Le 21 octobre 1921, le traité de Kars adoptait les frontières entre le Turquie et la Russie de 1887, mais il laissait en suspens la question de l’Arménie turque.
En 1923, autre coup dur pour les Arméniens, le traité de Lausanne, qui remplaçait celui de Sèvres, reconnaissant les frontières de la République de Turquie telles que proclamées par Mustafa Kemal, dit ‘’Atatürk’’ ou ‘’le grand Turc’’. L’Arménie n’était pas reconnue par le traité. La fin d’un grand rêve pour nous Arméniens…C’est très pénible pour nous Arméniens.

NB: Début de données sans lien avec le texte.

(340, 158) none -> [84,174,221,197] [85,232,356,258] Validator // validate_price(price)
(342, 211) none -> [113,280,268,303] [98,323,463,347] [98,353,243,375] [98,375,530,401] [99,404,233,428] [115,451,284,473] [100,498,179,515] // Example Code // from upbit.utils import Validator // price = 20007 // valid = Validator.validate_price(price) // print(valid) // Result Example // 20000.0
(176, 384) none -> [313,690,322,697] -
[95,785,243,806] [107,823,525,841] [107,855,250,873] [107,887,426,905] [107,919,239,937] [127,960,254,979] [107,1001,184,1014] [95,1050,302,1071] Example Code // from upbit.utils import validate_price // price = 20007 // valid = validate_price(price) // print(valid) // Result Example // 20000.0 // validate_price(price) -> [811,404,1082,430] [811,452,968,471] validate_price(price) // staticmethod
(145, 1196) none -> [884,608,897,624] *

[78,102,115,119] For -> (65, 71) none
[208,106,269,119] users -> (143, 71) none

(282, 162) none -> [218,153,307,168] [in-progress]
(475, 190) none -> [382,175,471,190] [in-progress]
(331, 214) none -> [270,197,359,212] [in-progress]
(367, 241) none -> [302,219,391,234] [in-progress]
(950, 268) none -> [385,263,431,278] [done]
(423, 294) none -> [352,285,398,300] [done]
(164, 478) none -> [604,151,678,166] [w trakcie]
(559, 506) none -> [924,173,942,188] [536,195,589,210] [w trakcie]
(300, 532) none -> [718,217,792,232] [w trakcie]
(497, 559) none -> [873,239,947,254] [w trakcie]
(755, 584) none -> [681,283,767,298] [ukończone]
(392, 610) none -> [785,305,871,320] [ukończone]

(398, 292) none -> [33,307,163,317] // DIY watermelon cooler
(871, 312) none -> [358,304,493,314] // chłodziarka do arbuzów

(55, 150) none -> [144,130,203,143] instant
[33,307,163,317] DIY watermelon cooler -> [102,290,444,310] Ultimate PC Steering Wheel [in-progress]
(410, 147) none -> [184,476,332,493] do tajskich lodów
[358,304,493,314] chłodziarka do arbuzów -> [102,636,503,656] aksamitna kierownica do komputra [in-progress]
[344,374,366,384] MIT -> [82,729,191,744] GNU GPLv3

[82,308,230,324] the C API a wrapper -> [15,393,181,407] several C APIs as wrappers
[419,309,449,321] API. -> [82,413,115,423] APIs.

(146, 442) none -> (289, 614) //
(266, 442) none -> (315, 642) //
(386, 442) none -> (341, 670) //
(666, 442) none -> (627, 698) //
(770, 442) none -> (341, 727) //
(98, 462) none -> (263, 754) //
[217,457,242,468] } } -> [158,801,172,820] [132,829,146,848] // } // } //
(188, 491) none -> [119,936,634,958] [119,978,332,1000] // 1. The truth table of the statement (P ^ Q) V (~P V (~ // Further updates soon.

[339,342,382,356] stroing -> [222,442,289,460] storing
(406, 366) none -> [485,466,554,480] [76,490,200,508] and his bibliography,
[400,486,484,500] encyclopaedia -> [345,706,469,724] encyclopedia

Mais, durant la période allant de 1947 à 1948, on a constaté le retour en Arménie soviétique de quelque 200, 000 Arméniens de la Diaspora.
Vous et moi, Chers frères et sœurs, après cette représentation de l’histoire arménienne, nous devons faire face à tous ces défis à la compréhension humaine et, en même temps nous sommes toujours portés vers la prière et la contemplation dirigées vers Dieu.
Prions le Seigneur et le Saint-Esprit car c’est là ce qu’il revient à faire pour les humains.
Devant Dieu, nous sommes très petits, et tout ce que nous pouvons faire, en dernière instance, c’est de prier et de nous rapprocher ainsi dans le mystère de Dieu.
Chers frères et sœurs, je vous bénis du fond du cœur. Que le Seigneur vous protège et vous accorde longue vie à faire le bien.